**ASSIGNMENT**
Count lines, not occurrences: report how many lines in the records hold the string "технологий", and nothing else.

Detected change data:
# # #

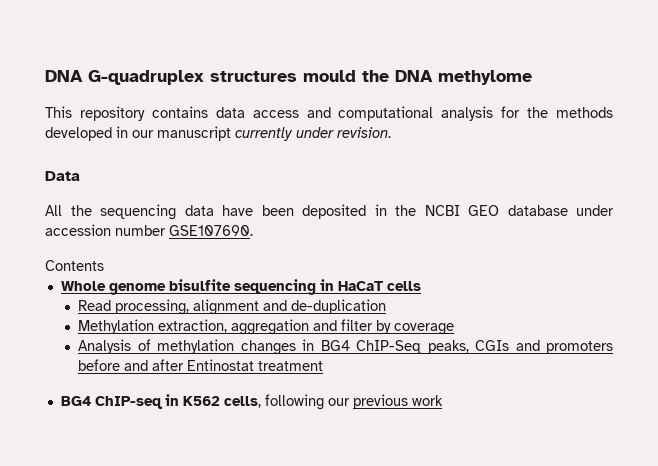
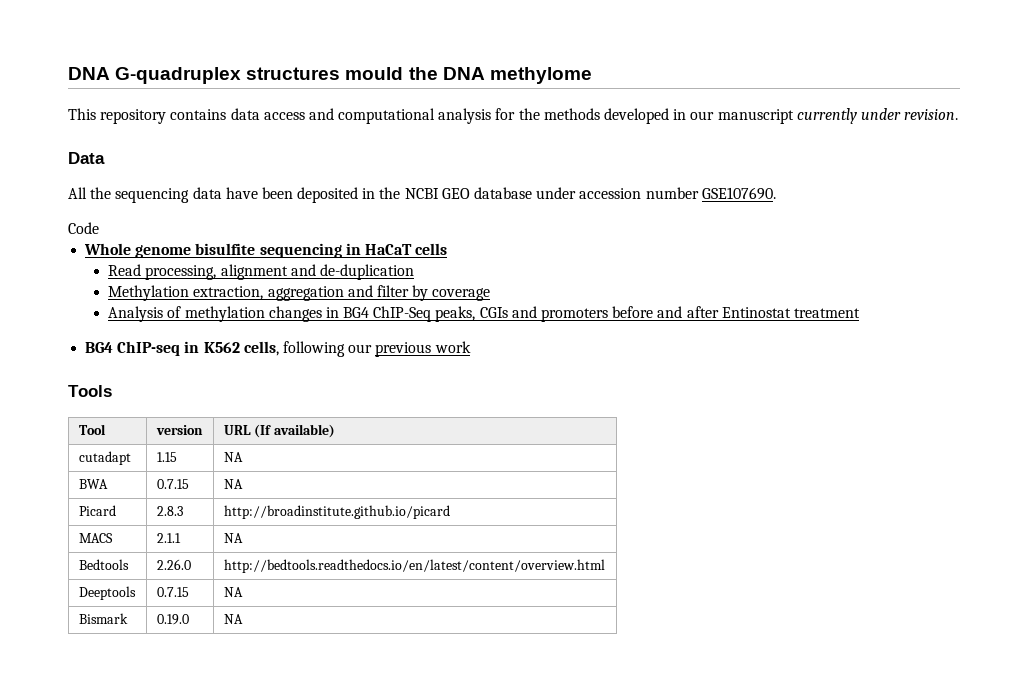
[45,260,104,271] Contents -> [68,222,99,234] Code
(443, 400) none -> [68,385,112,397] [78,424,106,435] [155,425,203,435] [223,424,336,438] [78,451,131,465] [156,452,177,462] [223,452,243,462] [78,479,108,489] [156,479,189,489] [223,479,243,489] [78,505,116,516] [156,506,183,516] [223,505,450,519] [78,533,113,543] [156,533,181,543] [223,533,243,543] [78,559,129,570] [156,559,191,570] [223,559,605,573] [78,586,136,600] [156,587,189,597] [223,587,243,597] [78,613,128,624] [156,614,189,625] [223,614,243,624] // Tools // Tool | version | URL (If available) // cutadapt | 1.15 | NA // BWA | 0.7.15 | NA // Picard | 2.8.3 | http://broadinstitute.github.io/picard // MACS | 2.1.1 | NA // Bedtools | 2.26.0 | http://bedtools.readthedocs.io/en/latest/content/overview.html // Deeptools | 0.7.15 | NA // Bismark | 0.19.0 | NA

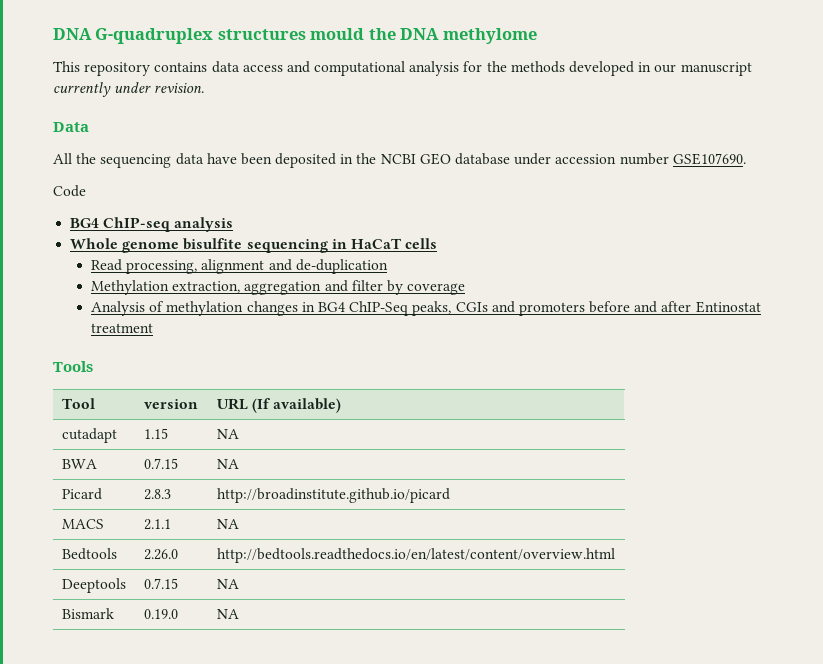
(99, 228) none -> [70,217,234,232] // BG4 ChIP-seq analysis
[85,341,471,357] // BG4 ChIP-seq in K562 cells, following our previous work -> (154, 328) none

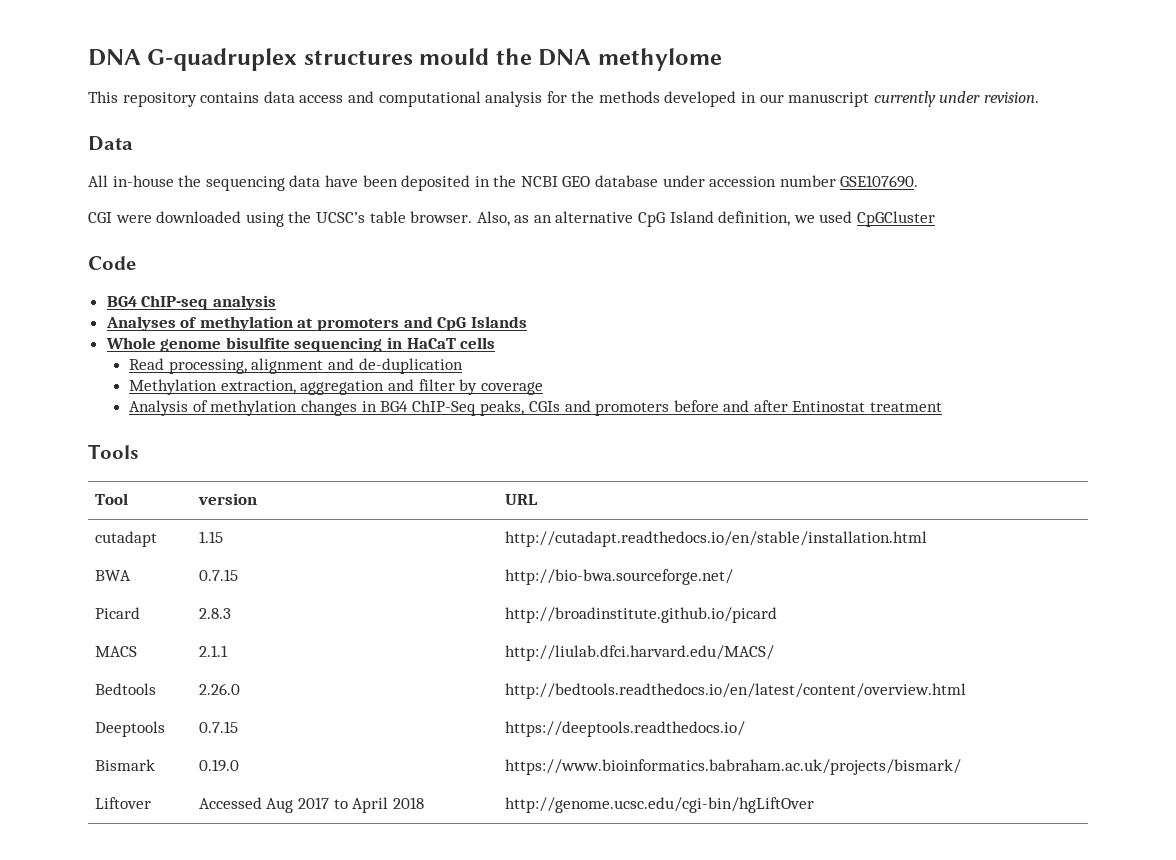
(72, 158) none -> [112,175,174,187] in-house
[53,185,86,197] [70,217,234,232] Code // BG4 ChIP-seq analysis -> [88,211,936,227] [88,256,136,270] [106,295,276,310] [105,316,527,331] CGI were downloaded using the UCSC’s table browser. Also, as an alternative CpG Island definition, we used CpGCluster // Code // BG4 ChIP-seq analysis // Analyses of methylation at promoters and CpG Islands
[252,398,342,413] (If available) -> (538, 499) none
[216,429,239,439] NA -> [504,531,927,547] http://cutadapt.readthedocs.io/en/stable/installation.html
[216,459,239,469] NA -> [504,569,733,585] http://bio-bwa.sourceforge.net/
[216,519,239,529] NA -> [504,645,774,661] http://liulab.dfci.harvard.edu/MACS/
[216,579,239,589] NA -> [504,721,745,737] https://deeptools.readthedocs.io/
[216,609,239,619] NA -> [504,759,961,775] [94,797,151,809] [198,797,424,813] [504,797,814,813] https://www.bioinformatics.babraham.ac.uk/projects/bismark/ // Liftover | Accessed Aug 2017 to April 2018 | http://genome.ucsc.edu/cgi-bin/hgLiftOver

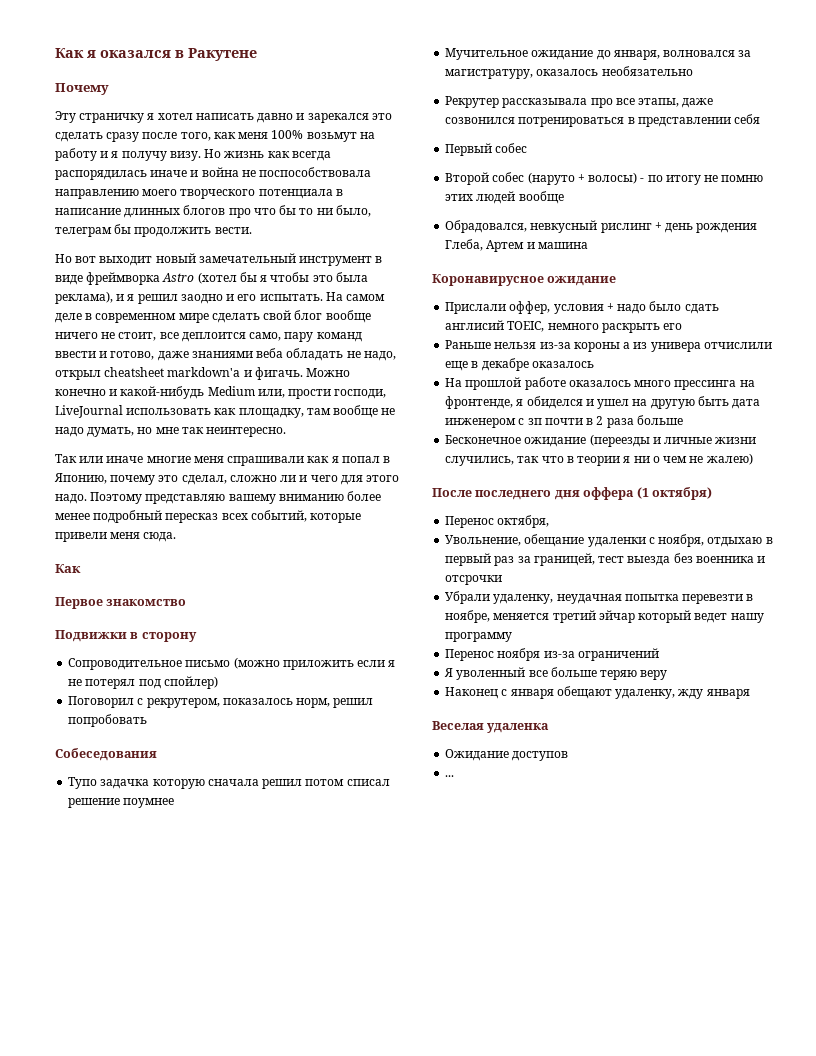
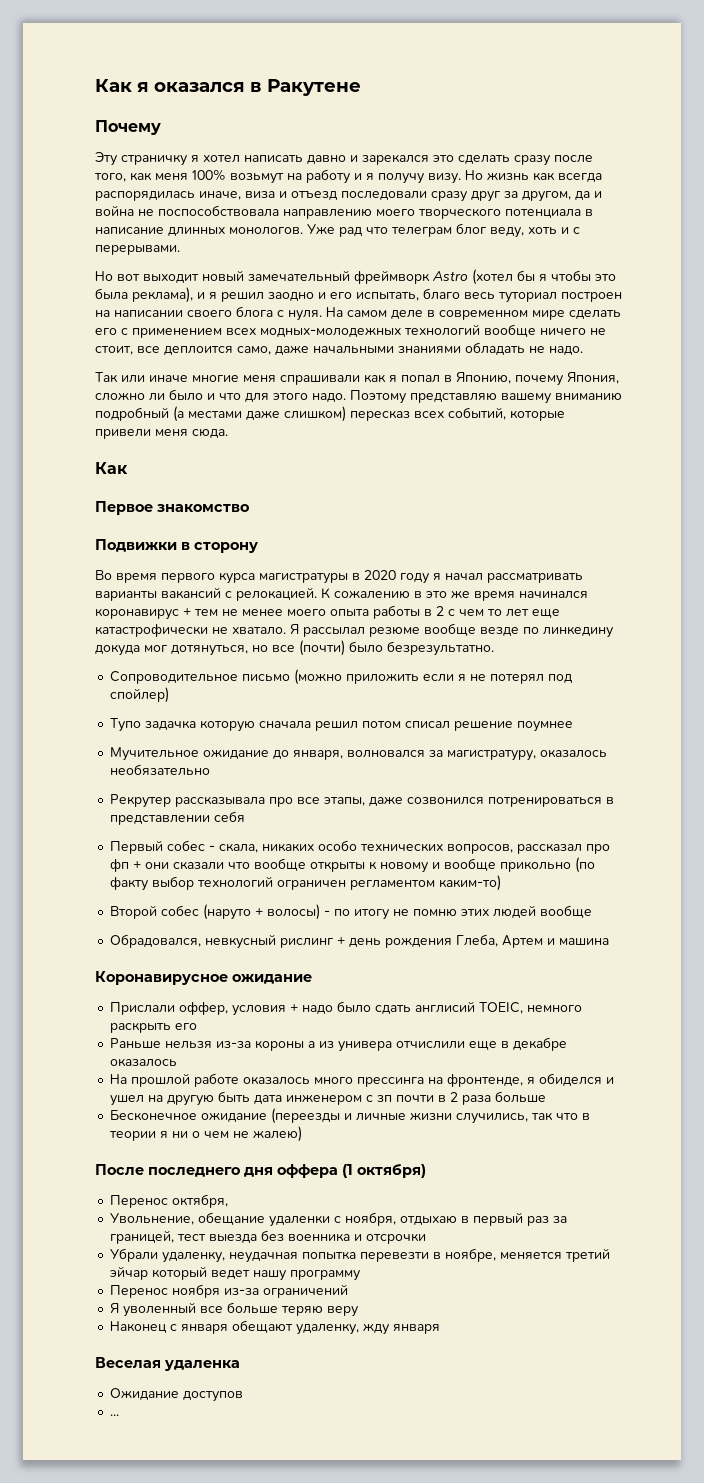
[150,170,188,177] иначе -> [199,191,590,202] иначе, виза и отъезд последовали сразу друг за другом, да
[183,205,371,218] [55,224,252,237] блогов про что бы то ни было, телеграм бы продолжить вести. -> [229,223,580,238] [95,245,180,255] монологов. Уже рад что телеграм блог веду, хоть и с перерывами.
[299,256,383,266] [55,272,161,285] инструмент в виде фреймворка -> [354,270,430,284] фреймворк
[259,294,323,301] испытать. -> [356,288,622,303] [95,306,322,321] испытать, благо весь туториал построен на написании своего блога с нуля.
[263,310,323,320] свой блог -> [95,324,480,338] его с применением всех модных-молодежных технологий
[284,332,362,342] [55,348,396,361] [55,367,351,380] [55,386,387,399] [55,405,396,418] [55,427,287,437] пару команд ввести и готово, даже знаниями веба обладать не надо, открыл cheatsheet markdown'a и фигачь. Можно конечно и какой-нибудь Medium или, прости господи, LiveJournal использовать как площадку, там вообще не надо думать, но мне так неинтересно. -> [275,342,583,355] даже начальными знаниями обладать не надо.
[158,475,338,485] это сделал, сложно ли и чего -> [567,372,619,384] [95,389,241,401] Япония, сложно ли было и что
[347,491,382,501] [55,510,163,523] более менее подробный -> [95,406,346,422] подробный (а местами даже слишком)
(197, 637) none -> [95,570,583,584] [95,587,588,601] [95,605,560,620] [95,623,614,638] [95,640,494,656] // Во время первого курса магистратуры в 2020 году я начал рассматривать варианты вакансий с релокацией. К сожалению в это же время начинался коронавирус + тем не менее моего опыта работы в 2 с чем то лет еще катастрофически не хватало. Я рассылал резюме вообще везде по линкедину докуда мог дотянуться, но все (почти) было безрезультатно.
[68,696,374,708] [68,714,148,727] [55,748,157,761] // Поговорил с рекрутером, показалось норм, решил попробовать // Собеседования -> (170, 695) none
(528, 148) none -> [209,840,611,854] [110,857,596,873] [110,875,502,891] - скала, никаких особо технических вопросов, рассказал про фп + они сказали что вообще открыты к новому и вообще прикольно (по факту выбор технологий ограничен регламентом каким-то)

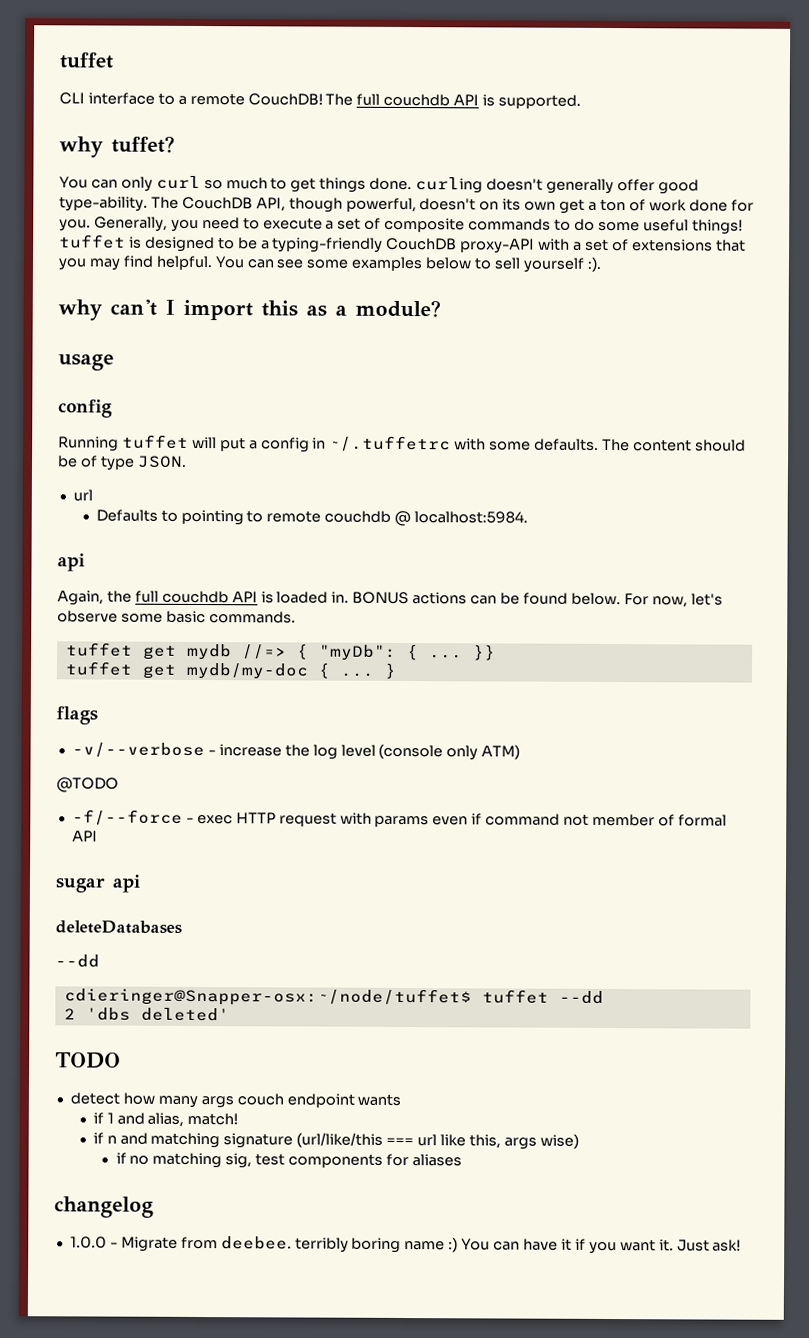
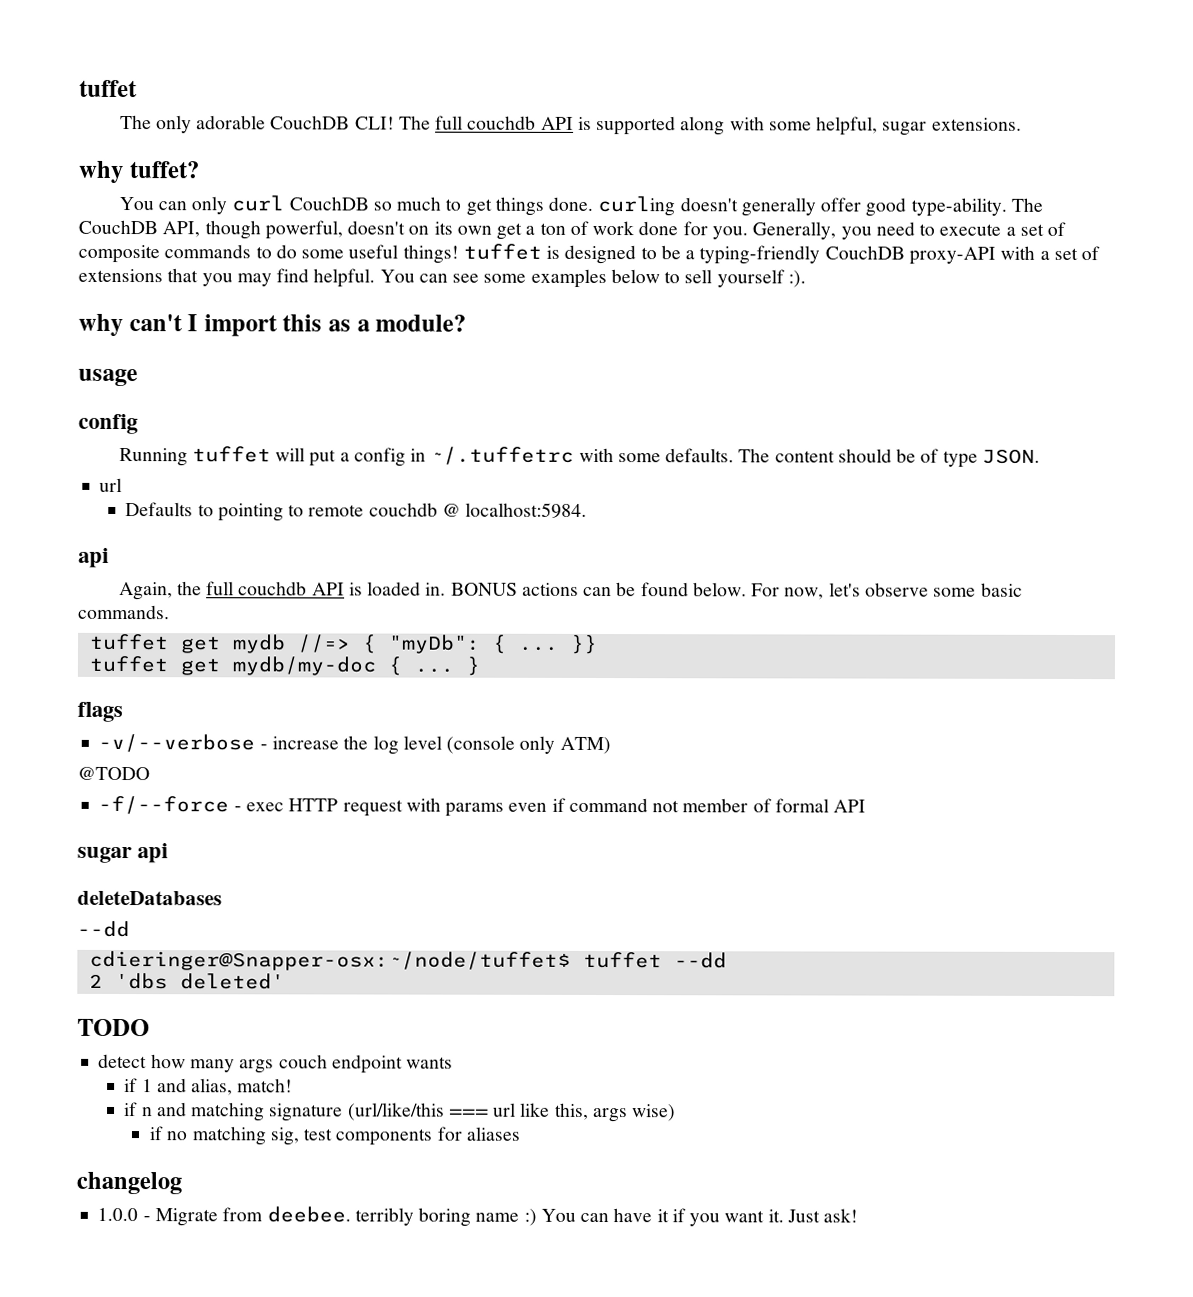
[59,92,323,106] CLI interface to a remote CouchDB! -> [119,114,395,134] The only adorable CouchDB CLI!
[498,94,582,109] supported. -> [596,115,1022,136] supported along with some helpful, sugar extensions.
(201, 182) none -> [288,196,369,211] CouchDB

# # #

**TASK SOLUTION**
2